Moreover, a report commissioned by the speaker of the House of Representatives, Carlos “Johnny” Méndez, to determine if there were legal grounds for an impeachment process on the governor, found on Wednesday that five criminal activities related to the Telegram chat hadbeen committed.

The governor did not make any public appearances since July 16, when at a press conference he answered questions from local and international media outlets for two straight hours and reiteratedthat  he would not step down. Since then, Fortaleza had refused to provide information about Rosselló’s whereabouts.

In the Telegram chat document, various topics of a partisan and public policy nature were discussed, among them orders to damage reputations and persecute members of the political opposition, as well as federally appointed officials. The conversations, which took place between November 2018 to January 2019, were also rife with insensitive comments and mockery about the death of figures such as pro-independence leaders Carlos Gallisá and Marta Font, as well as the management crisis at the state-run forensic sciences facility, after the island was hit by hurricane Maria in September 2017.

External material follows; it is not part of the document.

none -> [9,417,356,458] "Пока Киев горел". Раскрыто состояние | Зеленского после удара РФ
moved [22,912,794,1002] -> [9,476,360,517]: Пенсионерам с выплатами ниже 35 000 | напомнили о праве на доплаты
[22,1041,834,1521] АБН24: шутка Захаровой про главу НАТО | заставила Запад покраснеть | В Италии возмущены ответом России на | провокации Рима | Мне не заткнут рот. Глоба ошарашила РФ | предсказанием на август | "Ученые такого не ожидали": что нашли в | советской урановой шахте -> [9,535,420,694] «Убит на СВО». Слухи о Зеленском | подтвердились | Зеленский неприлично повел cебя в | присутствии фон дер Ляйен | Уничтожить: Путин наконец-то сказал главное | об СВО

The private chat group consisted of twelve people, all male. Apart from Rosselló, there was his former gubernatorial campaign manager, Elías Sánchez; the now former government chief financial officer and representative to the FOB, Christian Sobrino, and former Public Affairs secretary Ramón Rosario. The group also included now former chief of staff Ricardo Llerandi; Edwin Miranda, a publicist and owner of KOI, a local advertising firm; Alfonso Orona, a former legal advisor to the governor, and public relations advisors Carlos Bermúdez and Rafael Cerame. Former Department of State secretary Luis Rivera Marín and former Treasury secretary Raúl Maldonado were also part of the chat, as well as current Fortaleza Public Affairs secretary Anthony Maceira.